China Battling Swine Fever in More Regions

China Battling Swine Fever in More Regions
Pigs eat feed at a pig farm in Panggezhuang village in northern China's Hebei Province on May 8, 2019. Mark Schiefelbein/AP
Jennifer Bateman
Updated:

The prevention and control of African swine fever has become normal practice in mainland China but official reports on the African swine fever epidemic in China have been sporadic.

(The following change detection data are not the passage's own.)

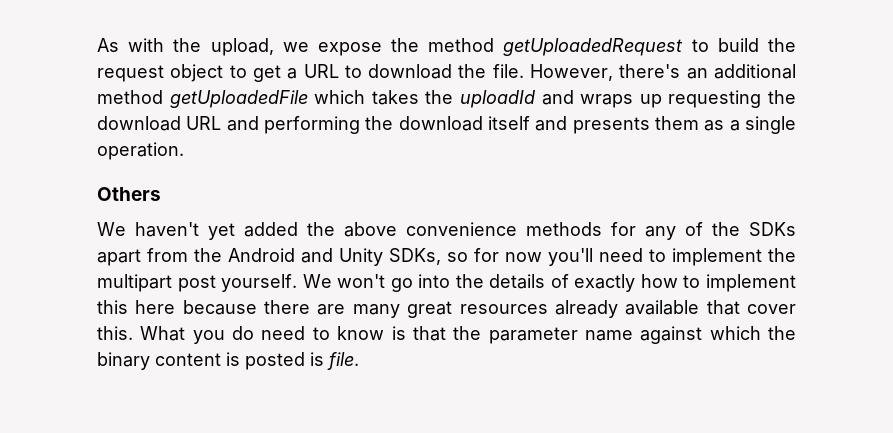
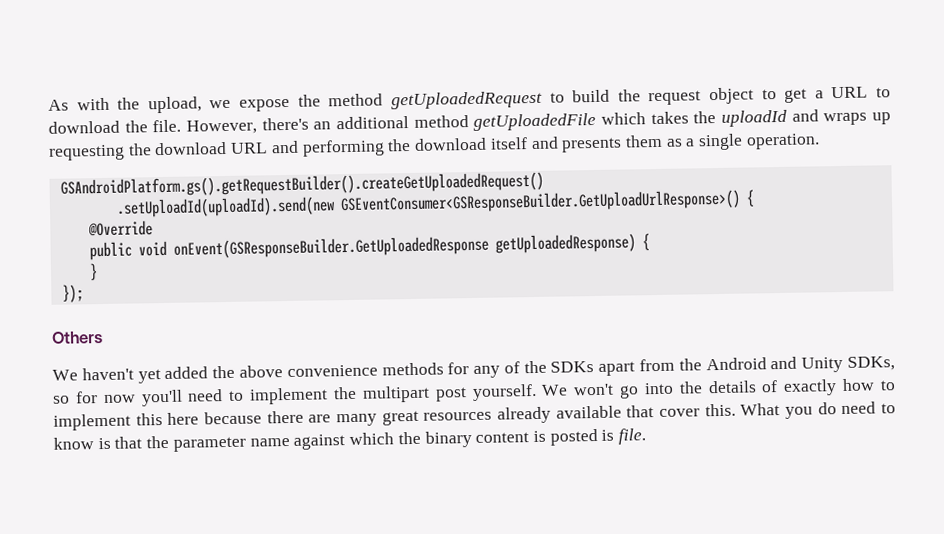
+ GSAndroidPlatform.gs().getRequestBuilder().createGetUploadedRequest()
+ .setUploadId(uploadId).send(new GSEventConsumer<GSResponseBuilder.GetUploadUrlResponse>() {
+ @Override
+ public void onEvent(GSResponseBuilder.GetUploadedResponse getUploadedResponse) {
+ }
+ });

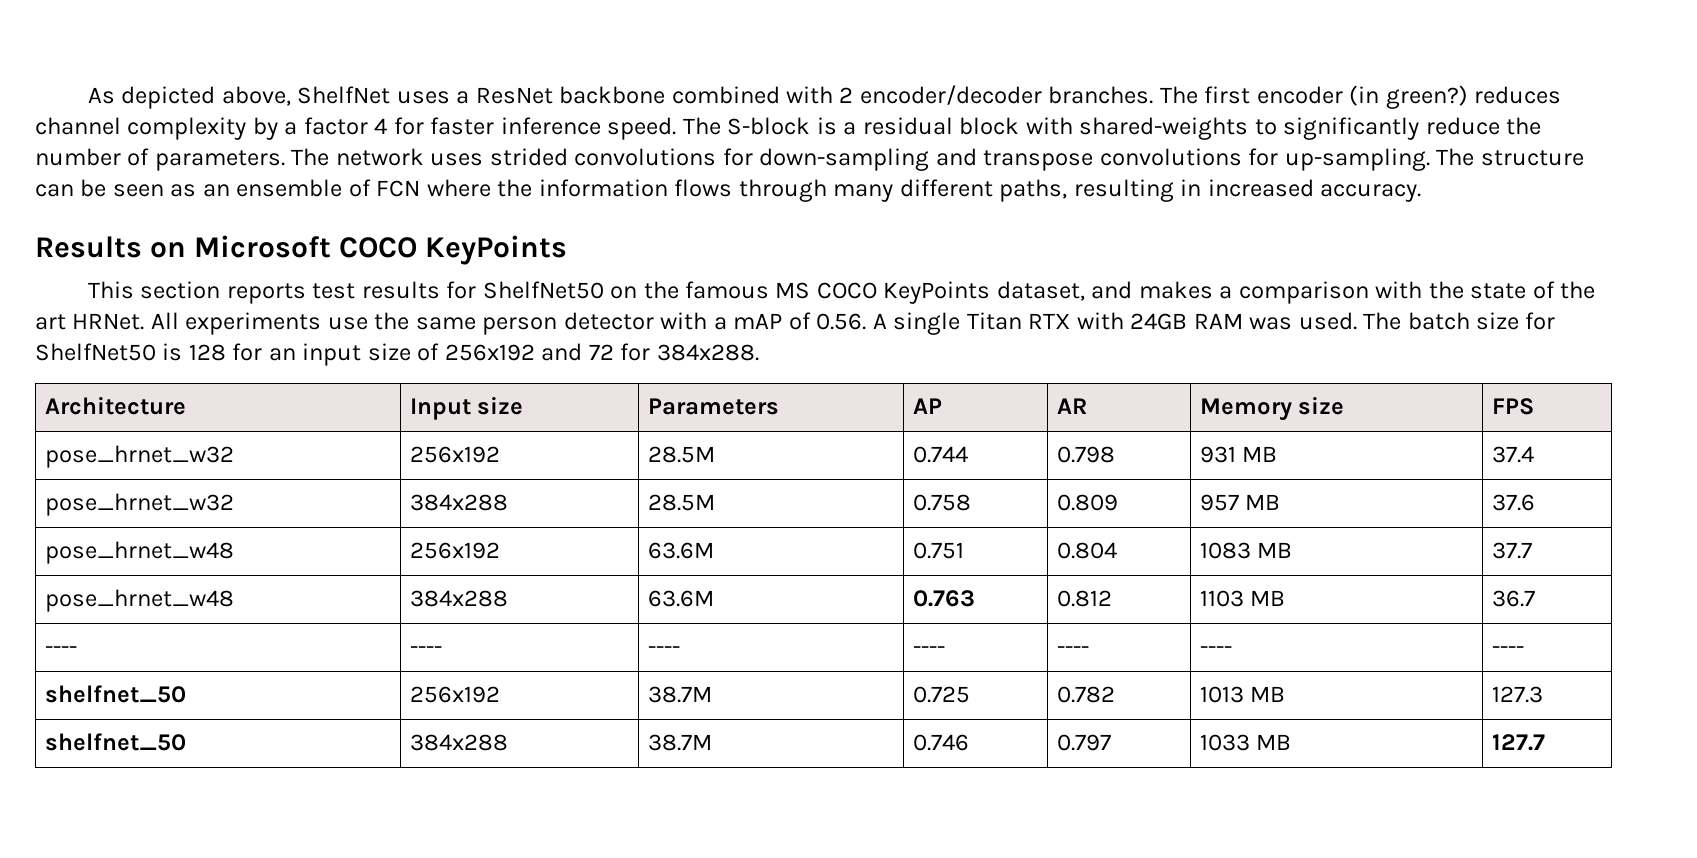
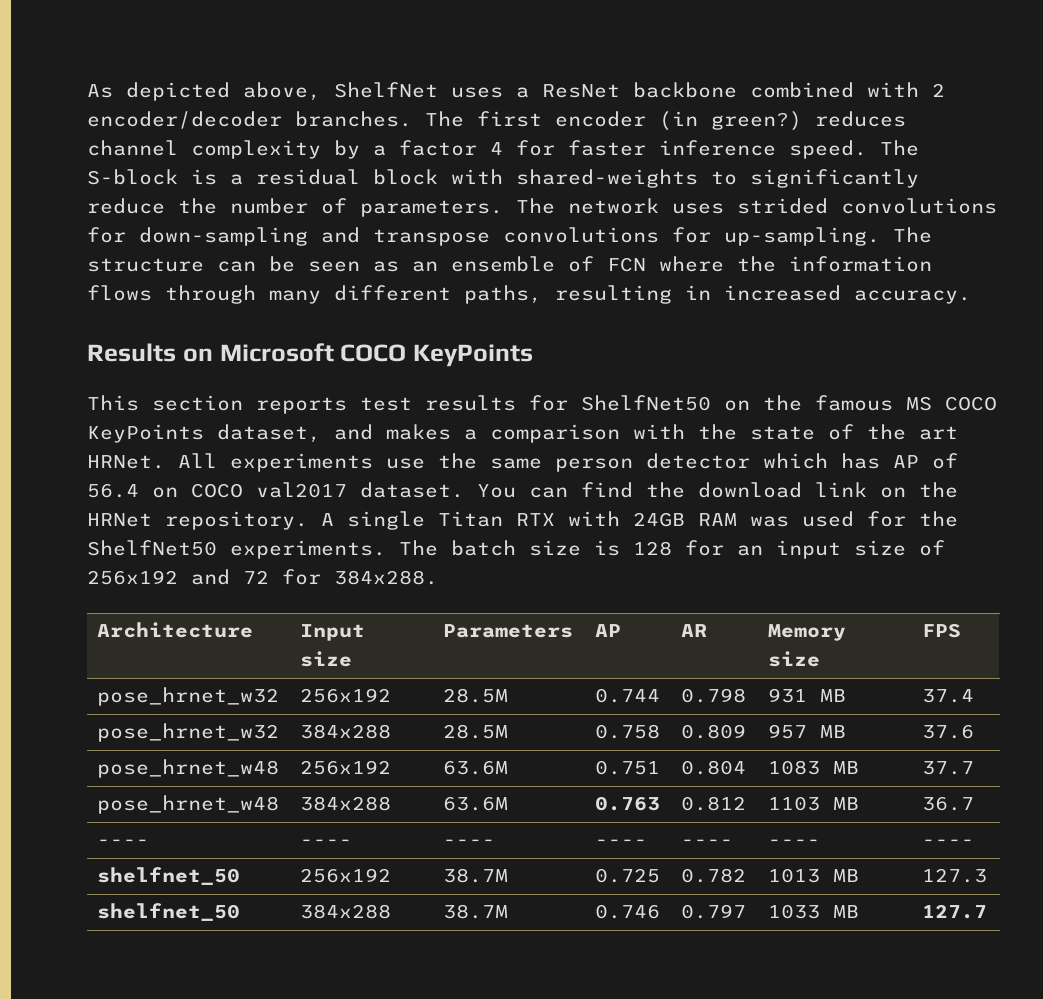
- All experiments use the same person detector with a mAP of 0.56. A single Titan RTX with 24GB RAM was used.
+ All experiments use the same person detector which has AP of 56.4 on COCO val2017 dataset. You can find the download link on the HRNet repository. A single Titan RTX with 24GB RAM was used for the ShelfNet50 experiments.
- The batch size for ShelfNet50 is 128 for an input size of 256x192 and 72 for 384x288.
+ The batch size is 128 for an input size of 256x192 and 72 for 384x288.

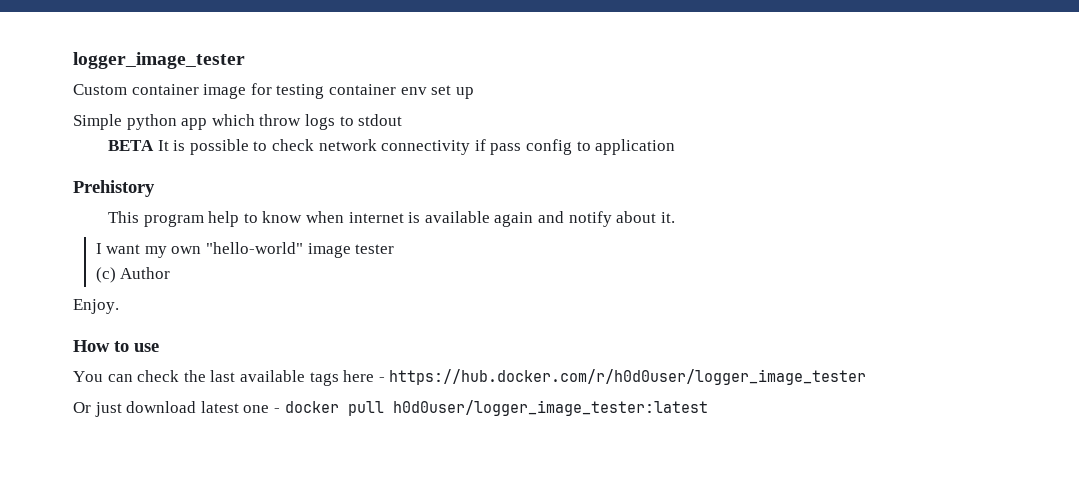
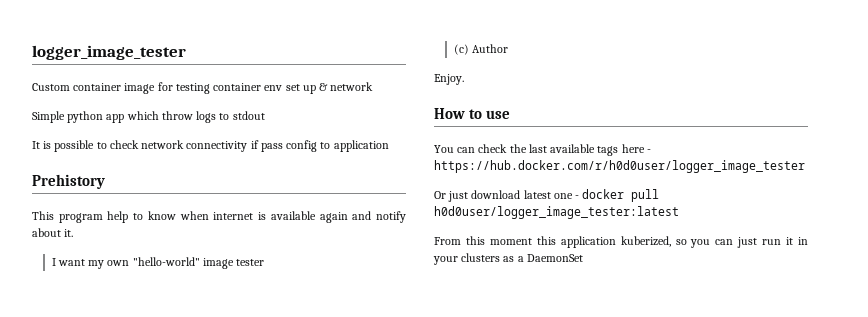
- Custom container image for testing container env set up
+ Custom container image for testing container env set up & network
- BETA It is possible to check network connectivity if pass config to application
+ It is possible to check network connectivity if pass config to application
+ From this moment this application kuberized, so you can just run it in your clusters as a DaemonSet

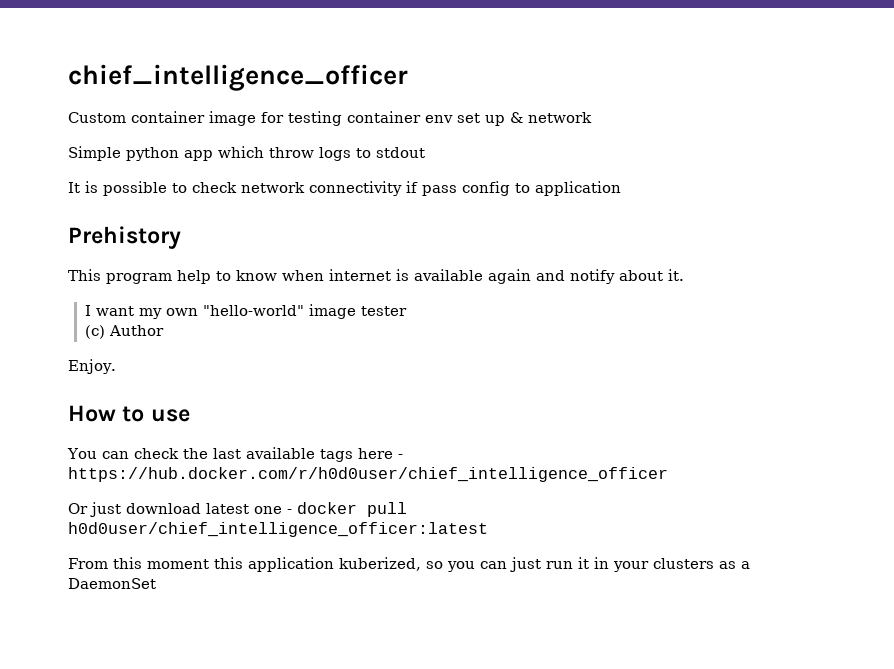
- logger_image_tester
+ chief_intelligence_officer
- You can check the last available tags here - https://hub.docker.com/r/h0d0user/logger_image_tester
+ You can check the last available tags here - https://hub.docker.com/r/h0d0user/chief_intelligence_officer
- Or just download latest one - docker pull h0d0user/logger_image_tester:latest
+ Or just download latest one - docker pull h0d0user/chief_intelligence_officer:latest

On April 7, Henan Shuanghui Investment and Development Co., Ltd., a leading company in China’s meat industry, revealed on an investor interactive platform that the African swine fever epidemic will be an uncertain factor affecting the price trend of live pigs this year and needs close attention.

China had a large-scale outbreak of African swine fever from August 2018 to the end of 2019. It hit the pork industry hard and caused pork prices to soar. In January and February of this year, the price of pork in China had a short-lived decline. A report on Yicai.com suggested that this was related to the concentrated selling caused by the outbreak of African swine fever. The report said that African swine fever has never disappeared in China.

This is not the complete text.